O caso dos rinocerontes é alarmante. Aqui os números são mais precisos. Existem
18 mil rinocerontes brancos e em torno de 2 mil negros. A grande maioria desses
animais (96%) se encontra na África do Sul. Em torno de 5 mil rinocerontes
estão em terras de propriedade privada. No ano passado, mais de mil foram
caçados ilegalmente com a finalidade de cortar-lhes os chifres e vendê-los na
China e no Vietnã a preços astronômicos (em Hanói e em Ho Chi Minh, um quilo de
chifre pode valer 90 mil dólares). Mesmo que a taxa de natalidade dos
rinocerontes ainda supere a mortandade provocada por essa caçada, as coisas
podem mudar neste ano, e esses animais também podem ser extintos em 10 ou 15
anos. Em situações tão dramáticas ou até mais delicadas que a dos elefantes e
rinocerontes, estão os tigres, diversas espécies de ursos, e muitos répteis e
aves.
Participaram da conferência de Londres representantes de 46 países, que lá
assinaram um importante acordo por meio do qual claramente fecham portas aos
esforços de alguns países no sentido de legalizar os mercados dessas e de
outras espécies.
A reação não demorou a chegar. Diante do objetivo de acabar com o tráfico
ilegal de espécies ameaçadas, surgiu um movimento que pretende controlar o
massacre por meio da criação de mercados legais dessas espécies e seus
“produtos” (peles, dentes, chifres, ossos, suco biliar etc.). Trata-se de um
lobby internacional de proprietários de fazendas de todo tipo de animais, desde
chifres e lagartos (peles), até fazendas com rinocerontes (chifre), tigres
(ossos e pele), e ursos em cativeiro para lhes extrair o suco biliar. Se você
tem o coração frágil, não aconselho a ver no YouTube os vídeos sobre a vida dos
animais nessas “fazendas”.
Esse lobby se esconde atrás das palavras mágicas “uso sustentável” e argumenta
que, com fazendas e produtores legais, é possível ter controle sobre esse
mercado.
Insistem que suas fazendas baixariam os preços desses produtos, e isso acabaria
por minar os cartéis que hoje dominam o tráfico de espécies. Mas sua análise
econômica tem inúmeros problemas, entre os quais está o fato de que não há
dados sobre a elasticidade-preço da demanda. Isso quer dizer que os modelos
adotados por esse lobby não podem dizer nada sobre a expansão da demanda final
quando os preços forem reduzidos. Além disso, os mercados legais abrem as
portas ao marfim, chifres, peles e outros “produtos” desses animais.

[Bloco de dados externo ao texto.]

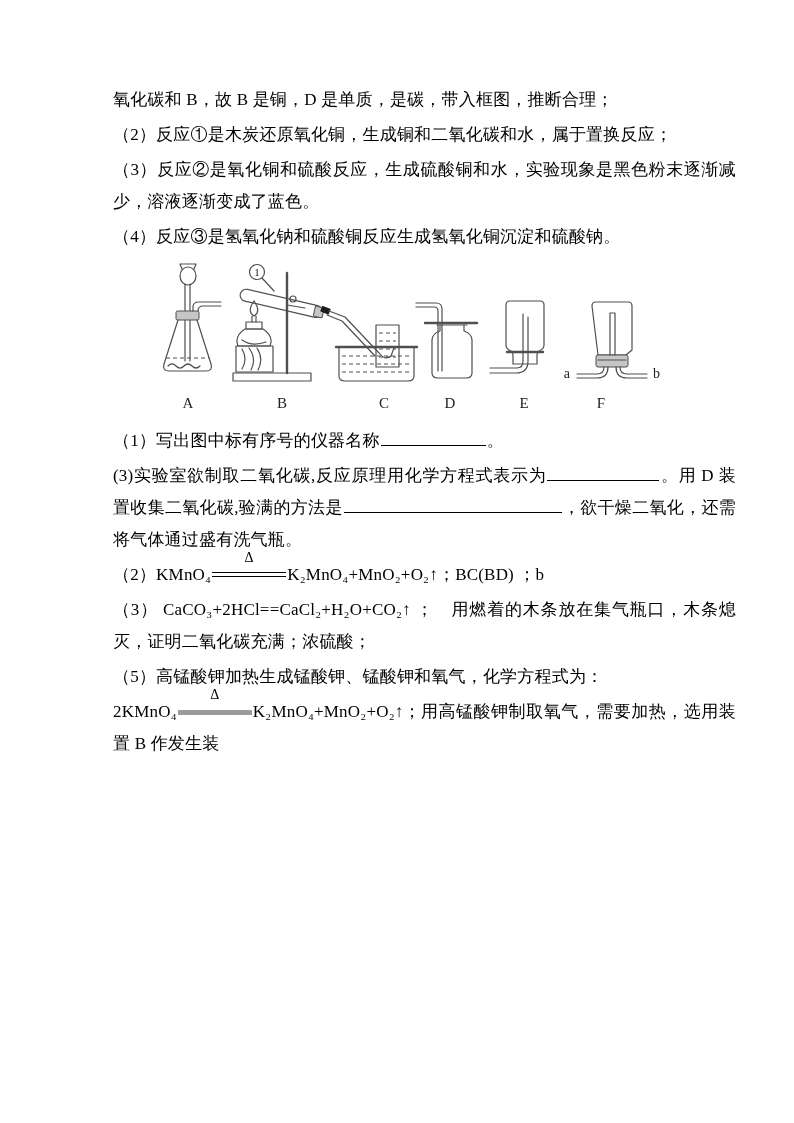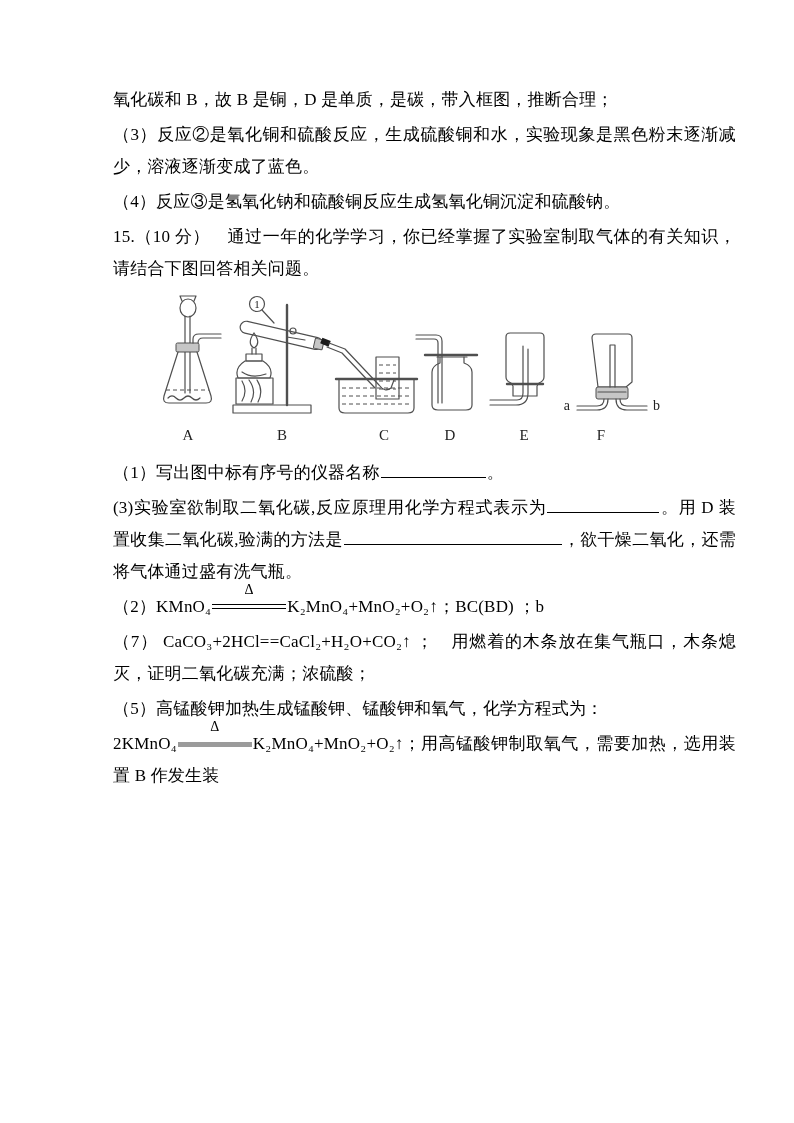"（2）反应①是木炭还原氧化铜，生成铜和二氧化碳和水，属于置换反应；" p.line { html: none -> <p>（2）反应①是木炭还原氧化铜，生成铜和二氧化碳和水，属于置换反应；</p> }
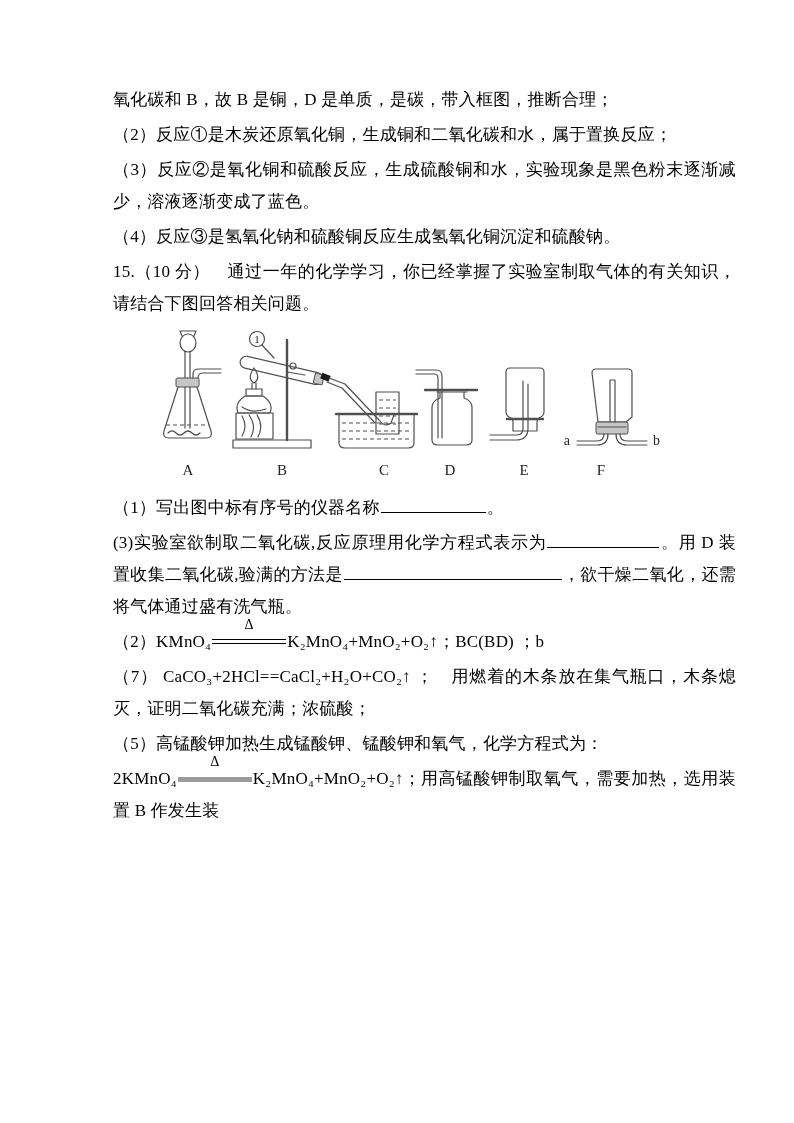"15.（10 分）" p.line { html: <p>15.（10 分） 通过一年的化学学习，你已经掌握了实验室制取气体的有关知识，请结合下图回答相关问题。</p> -> none }
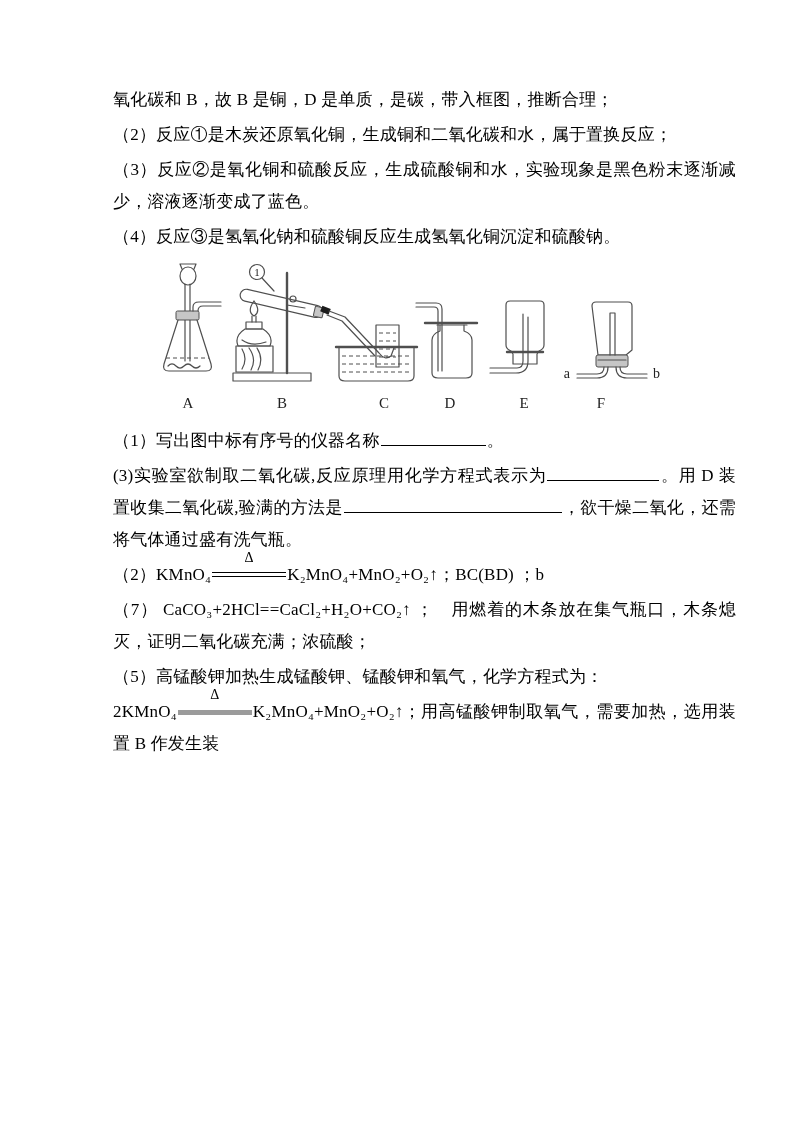"（7） CaCO₃+2HCl==CaCl₂+H₂O+CO₂↑ ；" p.line { text: 7 -> 3 }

Os defensores das fazendas insistem que a vida selvagem é um “recurso” que deve
ser explorado para o bem-estar da humanidade. Bem, não toda a humanidade, mas
apenas quem é proprietário e tem capital para converter a vida silvestre em
espaço de rentabilidade. Em poucas palavras, é o neoliberalismo aplicado a tudo
o que se arrasta, caminha, voa ou nada na biosfera. O projeto desse lobby é
legalizar mercados e abrir fazendas de espécies ameaçadas para convertê-las em
mercadorias e, desse modo, assegurar sua “conservação”.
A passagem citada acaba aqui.